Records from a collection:
☆ ☆ ☆ ☆ ☆ ☆ ☆
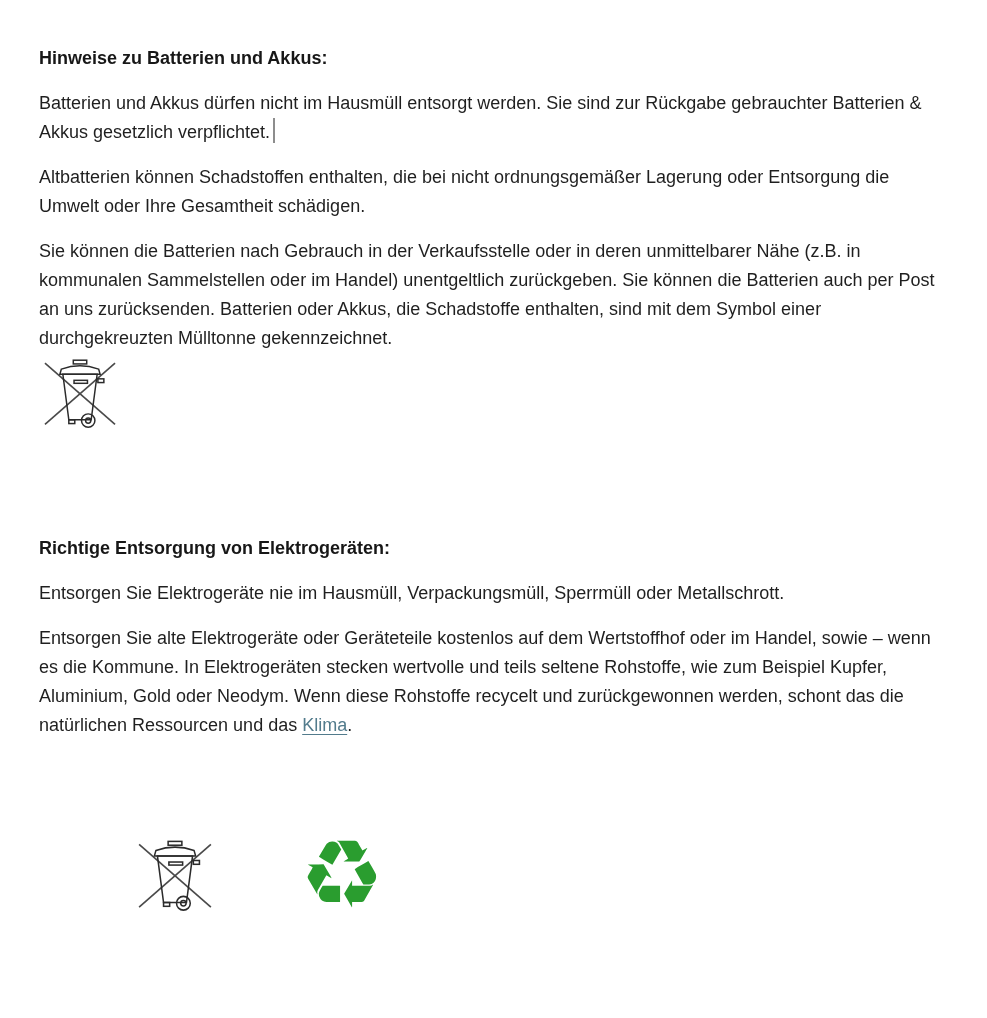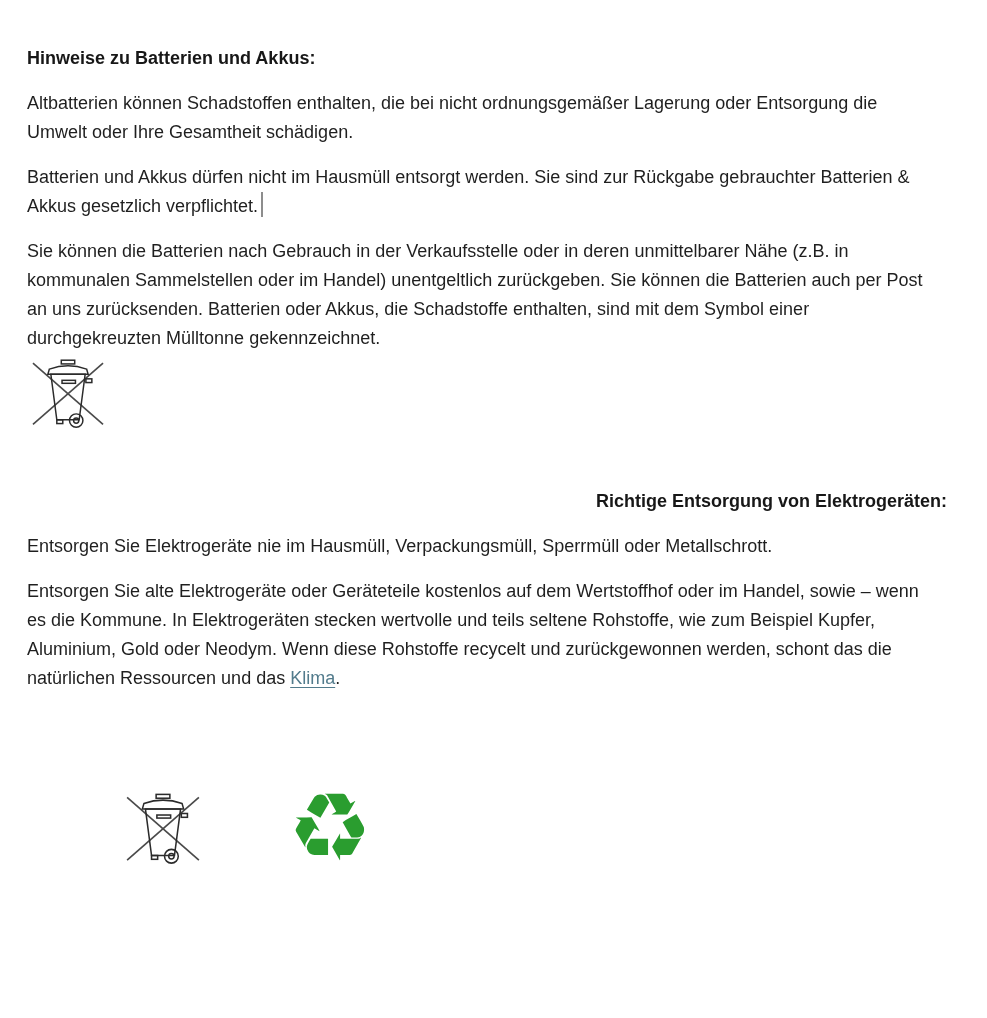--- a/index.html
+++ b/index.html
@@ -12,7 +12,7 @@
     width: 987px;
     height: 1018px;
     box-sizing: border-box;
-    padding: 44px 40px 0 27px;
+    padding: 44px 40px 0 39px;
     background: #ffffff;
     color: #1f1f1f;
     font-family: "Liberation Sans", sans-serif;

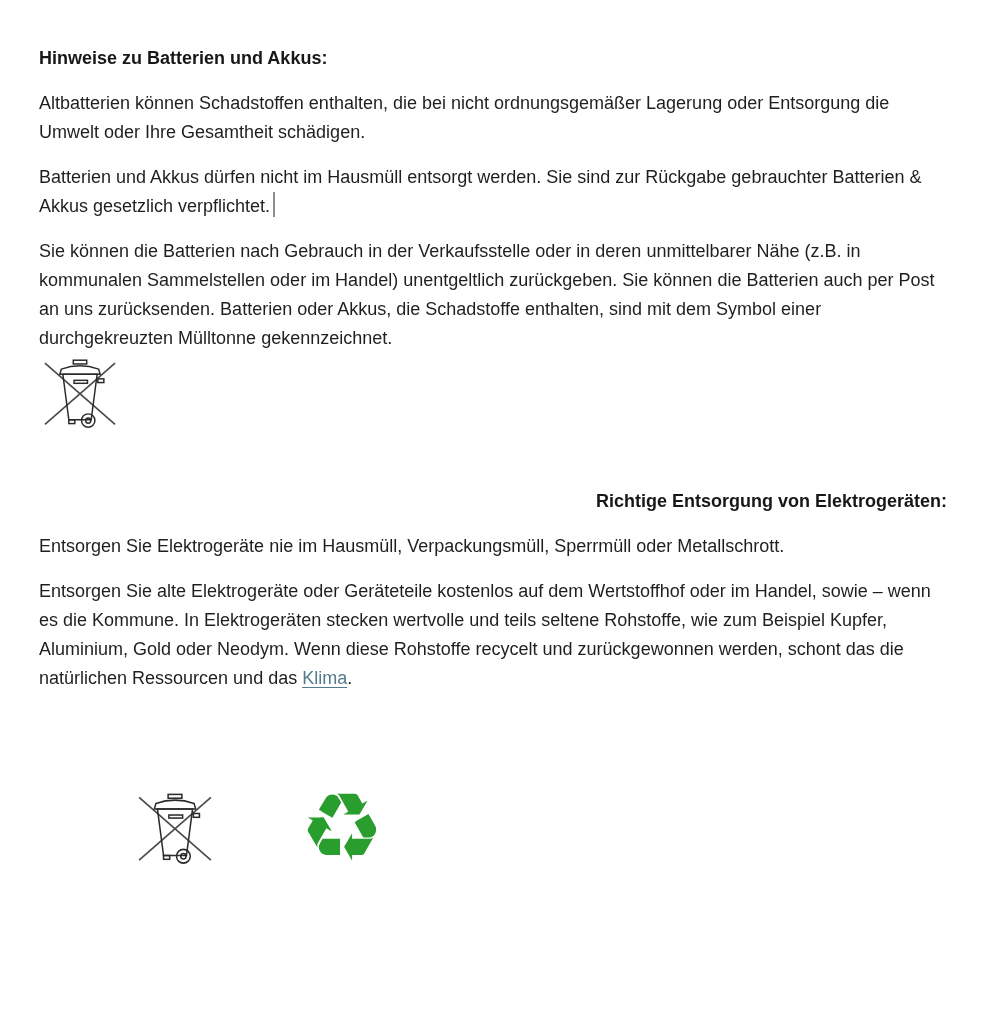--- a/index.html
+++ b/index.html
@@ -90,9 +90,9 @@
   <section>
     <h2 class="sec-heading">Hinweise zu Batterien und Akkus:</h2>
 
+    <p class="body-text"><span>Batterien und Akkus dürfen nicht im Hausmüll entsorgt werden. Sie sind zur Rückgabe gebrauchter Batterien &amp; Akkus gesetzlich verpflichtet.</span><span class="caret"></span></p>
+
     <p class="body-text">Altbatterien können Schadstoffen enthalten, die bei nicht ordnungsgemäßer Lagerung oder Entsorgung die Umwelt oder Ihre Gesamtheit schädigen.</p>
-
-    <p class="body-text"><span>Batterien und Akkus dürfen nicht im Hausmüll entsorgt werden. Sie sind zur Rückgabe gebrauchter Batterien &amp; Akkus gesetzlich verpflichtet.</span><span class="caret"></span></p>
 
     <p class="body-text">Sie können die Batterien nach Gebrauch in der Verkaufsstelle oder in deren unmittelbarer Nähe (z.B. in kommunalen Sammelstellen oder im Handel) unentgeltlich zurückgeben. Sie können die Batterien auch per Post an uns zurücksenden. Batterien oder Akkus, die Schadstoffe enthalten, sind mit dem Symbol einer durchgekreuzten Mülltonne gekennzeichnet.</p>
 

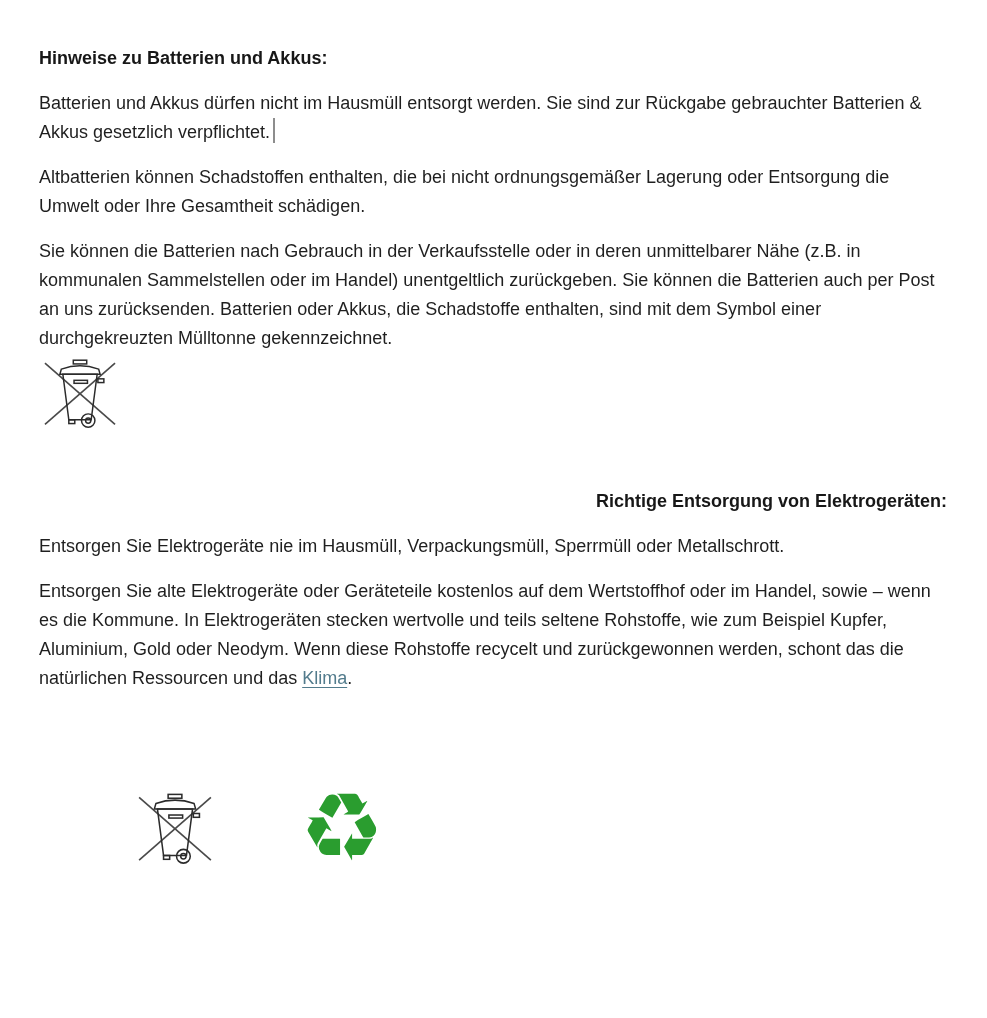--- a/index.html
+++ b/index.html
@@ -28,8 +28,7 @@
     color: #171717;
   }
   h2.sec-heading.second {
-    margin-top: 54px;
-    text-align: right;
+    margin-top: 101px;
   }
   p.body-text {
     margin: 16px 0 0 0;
☆ ☆ ☆ ☆ ☆ ☆ ☆
Find each line in the records holding the string "enthalten" and show it.

     <p class="body-text">Altbatterien können Schadstoffen enthalten, die bei nicht ordnungsgemäßer Lagerung oder Entsorgung die Umwelt oder Ihre Gesamtheit schädigen.</p>
     <p class="body-text">Sie können die Batterien nach Gebrauch in der Verkaufsstelle oder in deren unmittelbarer Nähe (z.B. in kommunalen Sammelstellen oder im Handel) unentgeltlich zurückgeben. Sie können die Batterien auch per Post an uns zurücksenden. Batterien oder Akkus, die Schadstoffe enthalten, sind mit dem Symbol einer durchgekreuzten Mülltonne gekennzeichnet.</p>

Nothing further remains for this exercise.